Why is vinyl becoming popular?
Image: Steve Snodgrass (Flickr/Creative Commons)

Image: Steve Snodgrass (Flickr/Creative Commons)

Vinyl records are experiencing a global resurgence. Sales are the highest they have been in 15 years. The figures from Nielsen SoundScan show the industry is booming with 2.9 million records sold in the past 6 months –  a 33.5% rise in sales over the first half of 2012.

Comparatively, CDs are still struggling with sales falling another 14% as digital music continues to rise as expected – mostly due to the success of music streaming services such as Spotify and Pandora.

So what is causing the vinyl numbers to buck the trend of physical media?


Many audiophiles believe the sound quality of vinyl records is superior to other formats. By definition original sound is analogue. CDs and MP3s are digital recordings while vinyl records are analogue recordings. Digital recordings take snapshots of the analogue signal at a certain rate (44,100 times a second for CDs) and measures each snapshot with certain accuracy dependent on how many bits its format is.

So basically, rather than capturing the complete soundwave, digital recordings approximate it into a sequence of steps. The bad thing about this, it causes digital recordings to lose some information in the process. In contrast, vinyl records contain tiny grooves implemented into them that capture the entire waveform of the original recording. This prevents any information from being lost during the recording process.

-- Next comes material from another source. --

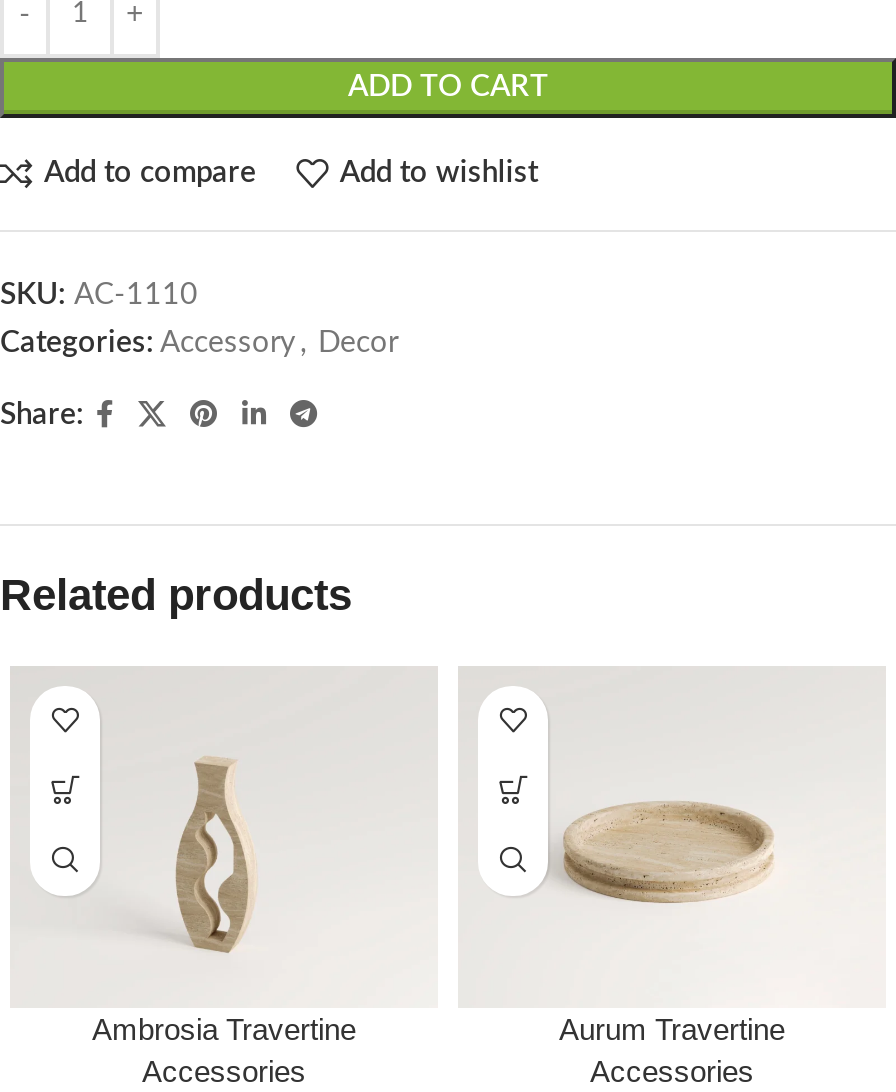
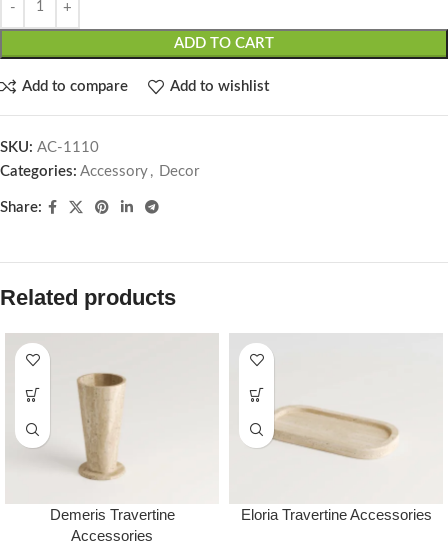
[92,746,356,1046] [image] | Ambrosia Travertine -> [50,372,174,523] [image] | Demeris Travertine
[548,800,796,918] [image] -> [273,401,399,460] [image]
[559,1012,785,1088] Aurum Travertine | Accessories -> [240,506,432,523] Eloria Travertine Accessories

This may sound too good to be true, and it usually is, since most modern albums are recorded digitally before being pressed on vinyl. However, many audiophiles contend that the quality is still on par or even better than that of a CD.


Most modern albums available on wax come with a complimentary mp3 download. This gives listeners the convenience of not always having to be around their record player whenever they want to listen to the album they bought. They are also quite reasonably price coming in between $15 and $30 for a new release and many good quality second-hand records sell for under $10.

There is also a feeling of community when walking into a record store and being surrounded by like-minded individuals all digging through crates trying to find a jewel. Unlike iTunes and Amazon, record stores are a place where people of many differing music tastes can gather and share their musical tastes with each other in person. It is marketed towards music lovers and through being so hands on it does quite a great job.

They are almost impossible to steal. All you simply need is a “wood box, glass window cement, silicone mixture, liquid plastic and a drill press”.

Visual Art

Music and visual art have been inexplicably linked ever since album covers were invented. The large sleeves and glossy finish of vinyl records provide a large canvas for album art. Many artists take advantage of this. For example, Toro Y Moi’s newest LP ‘Anything In Return’ (below) has the vinyl record coloured in purple and it looks awesome. There is no doubt that many people purchase records simply for the visual aesthetics they contain. I bet we all know someone who has records framed and hung on their living room wall. They just look so much prettier than CDs.



To play a record you have to physically set up the record player, clean dust off it, put it on the record player and stay in close proximity to it so you can flip it over to the other side when it finishes playing. This gives listeners an intimate listening experience. It allows you to feel as though you are a part of the music you are listening to. You feel connected to the music, and rewarded for the effort you put in to make it play.

Young People

The top 5 vinyl record sales at the time of writing are the albums of David Bowie, Boards of Canada, The Stereophonics, Daft Punk and, Courtineers. This suggests a young demographic is mainly purchasing vinyl records. This could be due to an increase in the popularity of things from earlier decades or it could be because some young people feel disconnected with intangible music. Either way, young people are getting into records and this trend is rapidly increasing.

It appears the soaring popularity of vinyl records is here to stay. There is an increasing number of artists and record labels who offer their promotional LP releases on wax. There is even a Record Store Day held every April where stores worldwide celebrate everything record related through giveaways, concert competitions and promotions.

Vinyl records aren’t going anywhere any time soon.